Salvatore M. Perrella, an expert in dogma and Mariology from the Mariunum Pontifical School in Rome, told the Catholic News Agency in 2008 that Marian apparitions have been reported more than 1,500 times over the years. At that time, 295 had been investigated by the Holy See and 11 (now 12) approved. In May 2008 the 17th and 18th century apparition of Our Lady of Laus was approved.
Perrella said “discernment about the veracity” of apparitions has typically fallen to the diocesan bishop or archbishop and to the Pope. Investigations can take years, if not generations, to complete and centuries to approve. They look for “precise information,” such as theological analysis of the message of the apparition, examinations of the witnesses or seers and their relationship or Communion with the Church, and other factors like miracles and healings.

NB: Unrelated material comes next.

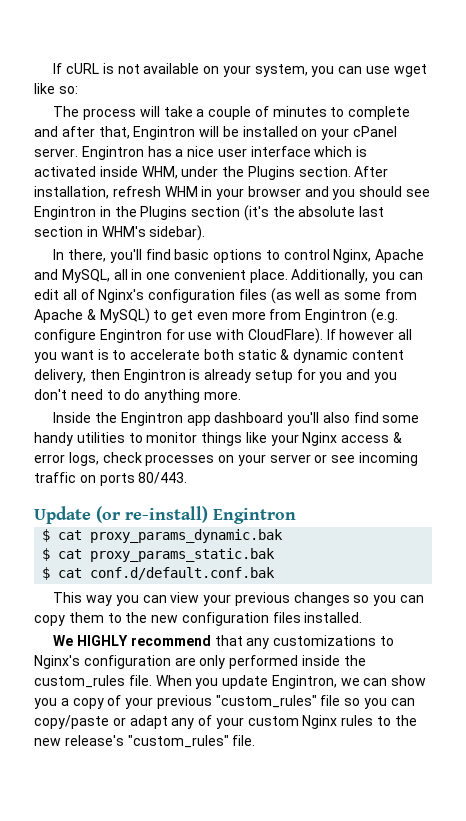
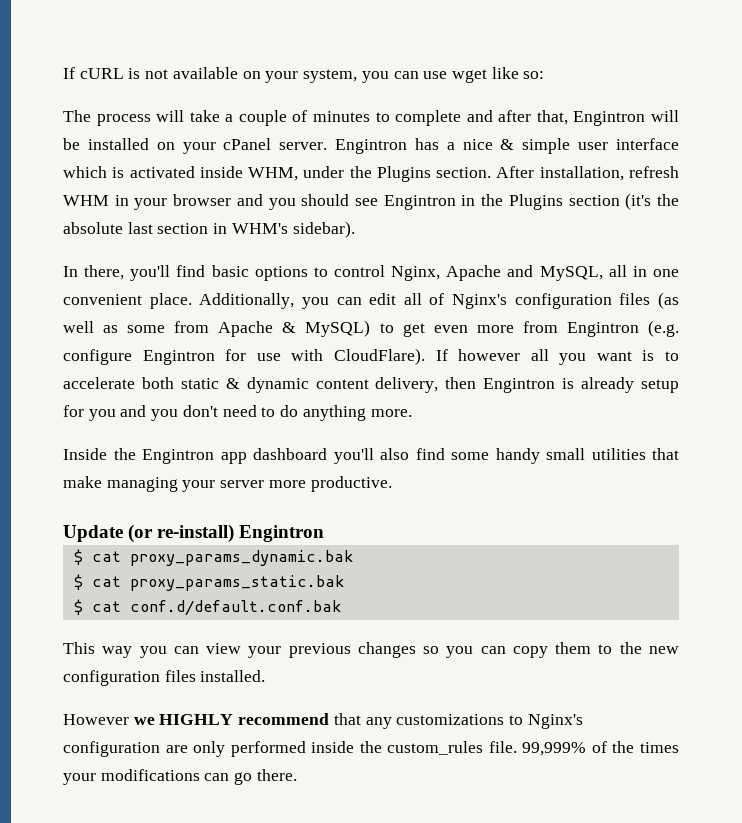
(215, 151) none -> [500,138,571,154] & simple
[76,432,403,446] [34,452,419,466] [34,472,188,486] utilities to monitor things like your Nginx access & error logs, check processes on your server or see incoming traffic on ports 80/443. -> [546,448,679,460] [63,476,392,492] small utilities that make managing your server more productive.
[53,635,74,646] We -> [63,714,155,725] However we
[155,675,427,689] [34,695,415,709] [34,715,417,729] [34,735,256,748] When you update Engintron, we can show you a copy of your previous "custom_rules" file so you can copy/paste or adapt any of your custom Nginx rules to the new release's "custom_rules" file. -> [522,741,679,756] [63,769,297,785] 99,999% of the times your modifications can go there.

Marian apparitions once ruled genuine by the Church, may bolster faith, but Perrella told the Catholic News Service, “do not add to the revelation given to the Church in sacred scripture, but rather they help to make it current during a specific period in history.”
Pope Francis stressed the importance of the message of Mary over the medium of an apparition. In 2017, on the eve of the 100th anniversary of the apparitions of Our Lady of Fatima in Portugal, Francis asked parishioners to reflect on the Mary they venerate.
Is it, he asked, “a woman blessed because she believed always and everywhere in God’s words, or a ‘plaster statue’ from whom we beg favors at little cost?”